Ironie vs lance-flammes
Lors d’un pique-nique, Dheepan, surpris de voir l’assemblée de ses concitoyens en exil éclater de rire, interroge Yalini, sa compagne d’infortune qui ne parvient pas à lui faire saisir la subtilité de la plaisanterie. Il est assez singulier qu’Audiard, qui n’a jamais compté l’humour dans sa panoplie de cinéaste, aborde frontalement l’incompréhension de son personnage face au rire. Cela l’est d’autant plus qu’il avoue s’être référé, à l’écriture du scénario, au modèle d’ironie que sont les Lettres persanes. La clairvoyance dont faisaient preuve Usbek et Rica face aux incohérences de la société française ne passe ni les siècles, ni le périphérique parisien, puisqu’Audiard ne retient des personnages de Montesquieu que la candeur, et non la charge subversive. Ainsi dépouillée de sa force satirique, la naïveté de ces étrangers en terre inconnue n’est qu’incompréhension. Dans un environnement dont le sens lui échappe, autant celui des bons mots, que la façon adéquate de classer le courrier, Dheepan n’est qu’un « bon sauvage ». Affaibli, démuni, il ne retrouvera la maîtrise de la situation que lorsque l’incivilité de ses voisins lui aura chauffé les oreilles au point que lui reviennent ici les gestes de guerre appris là-bas. S’ouvre alors un revenge movie, dans la lignée de l’autre référence revendiquée d’Audiard : Les Chiens de paille. Dans le film de Peckinpah, Dustin Hoffman jouait un mathématicien qui, s’installant à la campagne, voyait sa raison vaciller et se muer en barbarie au contact des mœurs violentes de ses nouveaux voisins ruraux. Dans cette filiation autant que dans celle de la trinité Carpenter/ Eastwood/ Charles Bronson, invoquée dans les scènes d’action, le cœur de Dheepan se transforme en déchaînement de violence viriloïde et sans objet au cour duquel le Tigre retrouve ses vieux réflexes de combat. Le brave citoyen contre le dealer, le bien contre le mal : l’opposition binaire entre les valeurs qui se confrontent se voit matérialisée par la ligne blanche que trace Dheepan sur la dalle en béton de la cité. Loin de la charge satirique héritée des Lumière, Audiard propose l’éradication du mal au lance-flammes.
Il était une fois…
Si la greffe prend mal entre la chronique sociale et le revenge movie, c’est que le film poursuit un troisième cheminement, celui du conte. Impossible dans une France qui ne parvient qu’à déchaîner une agressivité sourde, l’assimilation rêvée se fera dans un autre ailleurs, édénique, celui-ci.
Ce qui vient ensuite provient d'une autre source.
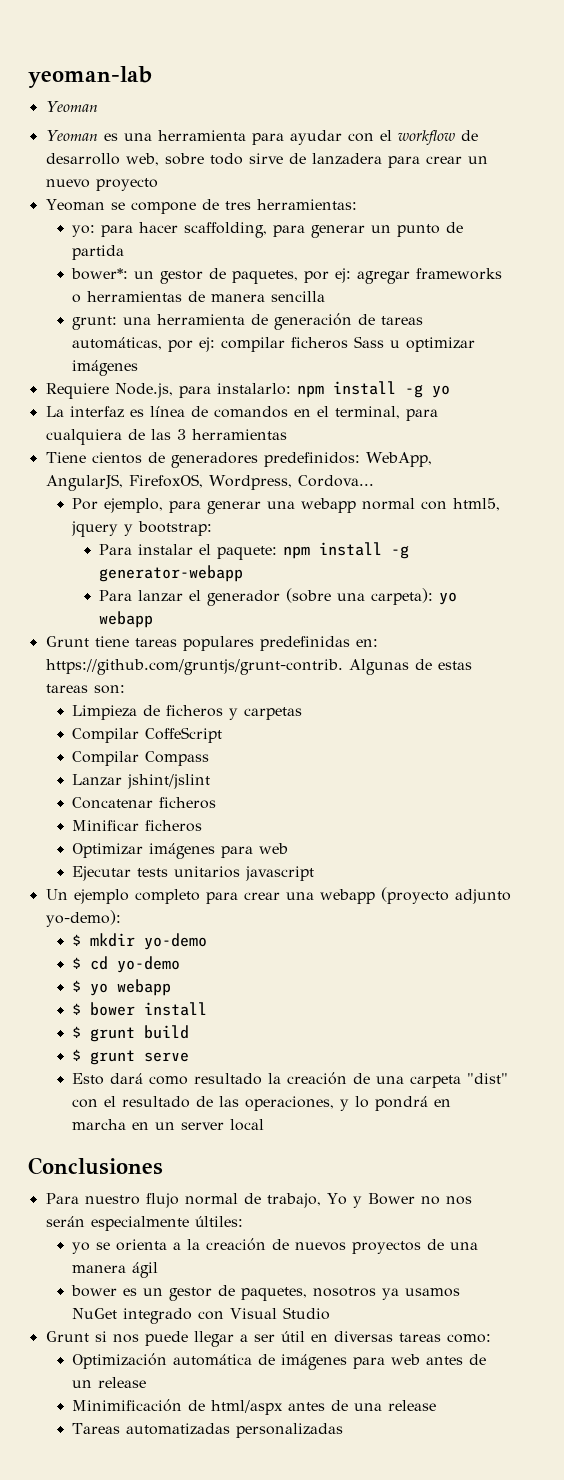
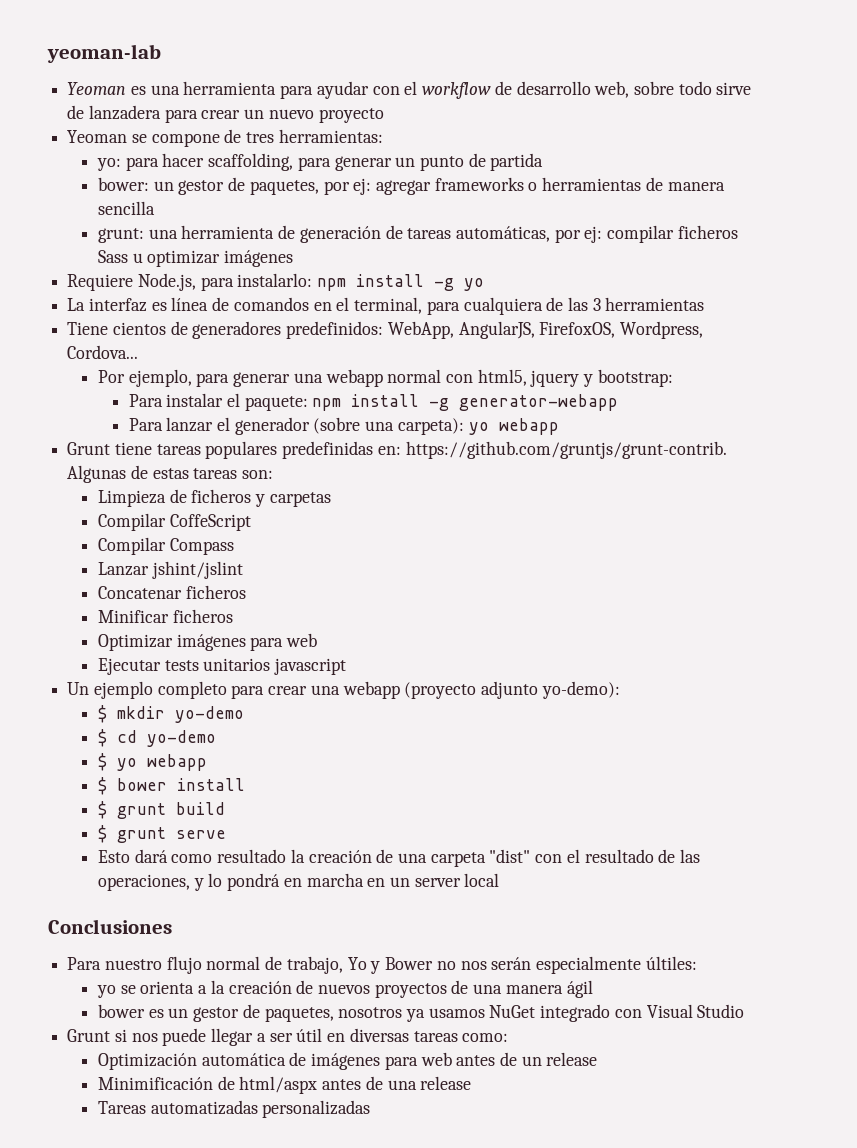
  yeoman-lab
- Yeoman
- bower*: un gestor de paquetes, por ej: agregar frameworks o herramientas de manera sencilla
+ bower: un gestor de paquetes, por ej: agregar frameworks o herramientas de manera sencilla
Dans l’épilogue londonien, Yalini, sourire aux lèvres et nourrisson dans les bras, joue littéralement la conclusion du conte de fée auquel elle aspirait : « Ils vécurent heureux et eurent beaucoup d’enfants. » Dès lors, on comprend à quel point la portée du décor se fait en termes d’enjeux narratifs simplifiés : le Sri Lanka à feu et à sang comme une forêt pleine de dangers ; la barre d’immeuble et ses caïds comme la tour à combattre, puis le jardin anglais comme le foyer de la paix retrouvée. Dans les très nombreuses interviews qu’il a accordées depuis sa récompense cannoise en mai dernier, Jacques Audiard s’est vivement opposé à toute lecture politique de la sombre peinture qu’il offre du quartier dans lequel échoue Dheepan. Prenons donc acte du fait que cette cité est pure fiction et que toute ressemblance avec un contexte social, économique et urbanistique au cœur des débats de la vie politique en France depuis trois décennies relève de la pure coïncidence. Il ne s’agit aucunement de reprocher à un réalisateur que son cinéma ne soit pas engagé. Mais on peut trouver superficiel autant qu’inopportun que le monde, chez lui, ne soit qu’un papier peint, décor aussi factice que le gazon en plastique sur lequel Dheepan, dans le tout dernier plan, contemple sa famille agrandie en sirotant des cocktails.